SOURCE DATA:

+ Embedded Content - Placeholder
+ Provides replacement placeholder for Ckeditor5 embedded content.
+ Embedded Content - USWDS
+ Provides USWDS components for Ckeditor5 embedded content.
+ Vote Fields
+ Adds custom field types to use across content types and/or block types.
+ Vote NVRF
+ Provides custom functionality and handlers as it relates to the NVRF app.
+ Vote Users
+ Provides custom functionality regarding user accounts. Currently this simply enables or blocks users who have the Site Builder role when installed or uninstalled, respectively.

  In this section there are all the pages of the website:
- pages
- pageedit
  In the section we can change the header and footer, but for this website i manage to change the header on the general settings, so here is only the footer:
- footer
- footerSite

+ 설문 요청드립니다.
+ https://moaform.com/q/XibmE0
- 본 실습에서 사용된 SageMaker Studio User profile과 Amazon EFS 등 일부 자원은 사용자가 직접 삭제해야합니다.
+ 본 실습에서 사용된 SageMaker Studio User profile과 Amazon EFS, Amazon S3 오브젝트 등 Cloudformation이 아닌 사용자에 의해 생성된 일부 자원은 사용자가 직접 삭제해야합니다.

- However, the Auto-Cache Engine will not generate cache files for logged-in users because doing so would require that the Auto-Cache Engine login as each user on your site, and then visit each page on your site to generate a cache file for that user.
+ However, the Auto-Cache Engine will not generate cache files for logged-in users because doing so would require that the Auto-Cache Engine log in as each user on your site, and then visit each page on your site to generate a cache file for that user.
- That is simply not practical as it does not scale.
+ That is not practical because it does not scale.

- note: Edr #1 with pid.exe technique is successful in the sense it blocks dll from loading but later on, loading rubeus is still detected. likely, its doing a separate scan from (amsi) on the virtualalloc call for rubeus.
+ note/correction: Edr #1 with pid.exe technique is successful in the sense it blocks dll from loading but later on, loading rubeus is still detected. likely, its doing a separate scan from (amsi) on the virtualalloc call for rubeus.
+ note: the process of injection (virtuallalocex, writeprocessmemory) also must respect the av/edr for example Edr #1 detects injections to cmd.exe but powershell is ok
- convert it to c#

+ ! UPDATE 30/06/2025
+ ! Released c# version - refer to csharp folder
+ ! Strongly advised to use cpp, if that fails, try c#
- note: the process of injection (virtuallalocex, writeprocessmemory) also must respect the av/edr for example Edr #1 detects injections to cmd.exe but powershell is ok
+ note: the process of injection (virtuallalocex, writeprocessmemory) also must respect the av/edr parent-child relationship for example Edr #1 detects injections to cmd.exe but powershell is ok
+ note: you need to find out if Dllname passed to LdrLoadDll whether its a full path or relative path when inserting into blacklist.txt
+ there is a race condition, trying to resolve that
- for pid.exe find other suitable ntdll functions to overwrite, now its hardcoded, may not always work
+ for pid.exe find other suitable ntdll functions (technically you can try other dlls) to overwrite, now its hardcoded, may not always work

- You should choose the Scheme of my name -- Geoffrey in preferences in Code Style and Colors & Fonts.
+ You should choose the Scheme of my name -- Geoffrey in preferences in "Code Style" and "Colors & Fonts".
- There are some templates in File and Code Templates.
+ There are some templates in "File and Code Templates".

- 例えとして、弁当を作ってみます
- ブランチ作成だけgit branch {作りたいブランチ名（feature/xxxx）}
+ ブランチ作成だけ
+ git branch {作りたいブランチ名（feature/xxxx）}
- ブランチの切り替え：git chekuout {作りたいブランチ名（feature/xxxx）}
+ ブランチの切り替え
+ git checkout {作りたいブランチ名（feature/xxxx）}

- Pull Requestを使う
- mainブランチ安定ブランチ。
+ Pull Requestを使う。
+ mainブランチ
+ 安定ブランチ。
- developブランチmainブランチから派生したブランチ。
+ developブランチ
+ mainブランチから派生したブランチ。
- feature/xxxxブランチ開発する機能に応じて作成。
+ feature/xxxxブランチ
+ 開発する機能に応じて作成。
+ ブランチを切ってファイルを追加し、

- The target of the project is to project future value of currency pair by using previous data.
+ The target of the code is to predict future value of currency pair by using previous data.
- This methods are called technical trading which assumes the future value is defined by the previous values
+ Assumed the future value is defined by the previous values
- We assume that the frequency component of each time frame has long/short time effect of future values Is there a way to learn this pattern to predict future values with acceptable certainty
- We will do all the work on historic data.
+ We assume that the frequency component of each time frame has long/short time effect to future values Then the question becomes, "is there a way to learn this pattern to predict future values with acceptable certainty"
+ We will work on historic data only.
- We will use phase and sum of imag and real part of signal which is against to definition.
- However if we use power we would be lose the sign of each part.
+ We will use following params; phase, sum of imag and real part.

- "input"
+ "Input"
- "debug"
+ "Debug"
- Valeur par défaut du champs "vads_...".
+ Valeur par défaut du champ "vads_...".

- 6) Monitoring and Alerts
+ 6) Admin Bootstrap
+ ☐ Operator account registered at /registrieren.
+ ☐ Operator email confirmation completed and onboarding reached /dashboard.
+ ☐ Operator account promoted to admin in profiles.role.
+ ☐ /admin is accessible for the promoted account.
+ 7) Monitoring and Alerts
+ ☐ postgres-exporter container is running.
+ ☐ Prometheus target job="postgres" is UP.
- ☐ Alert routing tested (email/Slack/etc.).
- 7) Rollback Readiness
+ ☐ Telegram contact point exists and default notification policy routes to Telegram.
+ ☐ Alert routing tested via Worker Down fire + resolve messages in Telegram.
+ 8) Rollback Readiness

WHAT TO DO: Could you repeat every record above exactly as it appears?

RESPONSE BELOW:
+ Embedded Content - Placeholder
+ Provides replacement placeholder for Ckeditor5 embedded content.
+ Embedded Content - USWDS
+ Provides USWDS components for Ckeditor5 embedded content.
+ Vote Fields
+ Adds custom field types to use across content types and/or block types.
+ Vote NVRF
+ Provides custom functionality and handlers as it relates to the NVRF app.
+ Vote Users
+ Provides custom functionality regarding user accounts. Currently this simply enables or blocks users who have the Site Builder role when installed or uninstalled, respectively.

  In this section there are all the pages of the website:
- pages
- pageedit
  In the section we can change the header and footer, but for this website i manage to change the header on the general settings, so here is only the footer:
- footer
- footerSite

+ 설문 요청드립니다.
+ https://moaform.com/q/XibmE0
- 본 실습에서 사용된 SageMaker Studio User profile과 Amazon EFS 등 일부 자원은 사용자가 직접 삭제해야합니다.
+ 본 실습에서 사용된 SageMaker Studio User profile과 Amazon EFS, Amazon S3 오브젝트 등 Cloudformation이 아닌 사용자에 의해 생성된 일부 자원은 사용자가 직접 삭제해야합니다.

- However, the Auto-Cache Engine will not generate cache files for logged-in users because doing so would require that the Auto-Cache Engine login as each user on your site, and then visit each page on your site to generate a cache file for that user.
+ However, the Auto-Cache Engine will not generate cache files for logged-in users because doing so would require that the Auto-Cache Engine log in as each user on your site, and then visit each page on your site to generate a cache file for that user.
- That is simply not practical as it does not scale.
+ That is not practical because it does not scale.

- note: Edr #1 with pid.exe technique is successful in the sense it blocks dll from loading but later on, loading rubeus is still detected. likely, its doing a separate scan from (amsi) on the virtualalloc call for rubeus.
+ note/correction: Edr #1 with pid.exe technique is successful in the sense it blocks dll from loading but later on, loading rubeus is still detected. likely, its doing a separate scan from (amsi) on the virtualalloc call for rubeus.
+ note: the process of injection (virtuallalocex, writeprocessmemory) also must respect the av/edr for example Edr #1 detects injections to cmd.exe but powershell is ok
- convert it to c#

+ ! UPDATE 30/06/2025
+ ! Released c# version - refer to csharp folder
+ ! Strongly advised to use cpp, if that fails, try c#
- note: the process of injection (virtuallalocex, writeprocessmemory) also must respect the av/edr for example Edr #1 detects injections to cmd.exe but powershell is ok
+ note: the process of injection (virtuallalocex, writeprocessmemory) also must respect the av/edr parent-child relationship for example Edr #1 detects injections to cmd.exe but powershell is ok
+ note: you need to find out if Dllname passed to LdrLoadDll whether its a full path or relative path when inserting into blacklist.txt
+ there is a race condition, trying to resolve that
- for pid.exe find other suitable ntdll functions to overwrite, now its hardcoded, may not always work
+ for pid.exe find other suitable ntdll functions (technically you can try other dlls) to overwrite, now its hardcoded, may not always work

- You should choose the Scheme of my name -- Geoffrey in preferences in Code Style and Colors & Fonts.
+ You should choose the Scheme of my name -- Geoffrey in preferences in "Code Style" and "Colors & Fonts".
- There are some templates in File and Code Templates.
+ There are some templates in "File and Code Templates".

- 例えとして、弁当を作ってみます
- ブランチ作成だけgit branch {作りたいブランチ名（feature/xxxx）}
+ ブランチ作成だけ
+ git branch {作りたいブランチ名（feature/xxxx）}
- ブランチの切り替え：git chekuout {作りたいブランチ名（feature/xxxx）}
+ ブランチの切り替え
+ git checkout {作りたいブランチ名（feature/xxxx）}

- Pull Requestを使う
- mainブランチ安定ブランチ。
+ Pull Requestを使う。
+ mainブランチ
+ 安定ブランチ。
- developブランチmainブランチから派生したブランチ。
+ developブランチ
+ mainブランチから派生したブランチ。
- feature/xxxxブランチ開発する機能に応じて作成。
+ feature/xxxxブランチ
+ 開発する機能に応じて作成。
+ ブランチを切ってファイルを追加し、

- The target of the project is to project future value of currency pair by using previous data.
+ The target of the code is to predict future value of currency pair by using previous data.
- This methods are called technical trading which assumes the future value is defined by the previous values
+ Assumed the future value is defined by the previous values
- We assume that the frequency component of each time frame has long/short time effect of future values Is there a way to learn this pattern to predict future values with acceptable certainty
- We will do all the work on historic data.
+ We assume that the frequency component of each time frame has long/short time effect to future values Then the question becomes, "is there a way to learn this pattern to predict future values with acceptable certainty"
+ We will work on historic data only.
- We will use phase and sum of imag and real part of signal which is against to definition.
- However if we use power we would be lose the sign of each part.
+ We will use following params; phase, sum of imag and real part.

- "input"
+ "Input"
- "debug"
+ "Debug"
- Valeur par défaut du champs "vads_...".
+ Valeur par défaut du champ "vads_...".

- 6) Monitoring and Alerts
+ 6) Admin Bootstrap
+ ☐ Operator account registered at /registrieren.
+ ☐ Operator email confirmation completed and onboarding reached /dashboard.
+ ☐ Operator account promoted to admin in profiles.role.
+ ☐ /admin is accessible for the promoted account.
+ 7) Monitoring and Alerts
+ ☐ postgres-exporter container is running.
+ ☐ Prometheus target job="postgres" is UP.
- ☐ Alert routing tested (email/Slack/etc.).
- 7) Rollback Readiness
+ ☐ Telegram contact point exists and default notification policy routes to Telegram.
+ ☐ Alert routing tested via Worker Down fire + resolve messages in Telegram.
+ 8) Rollback Readiness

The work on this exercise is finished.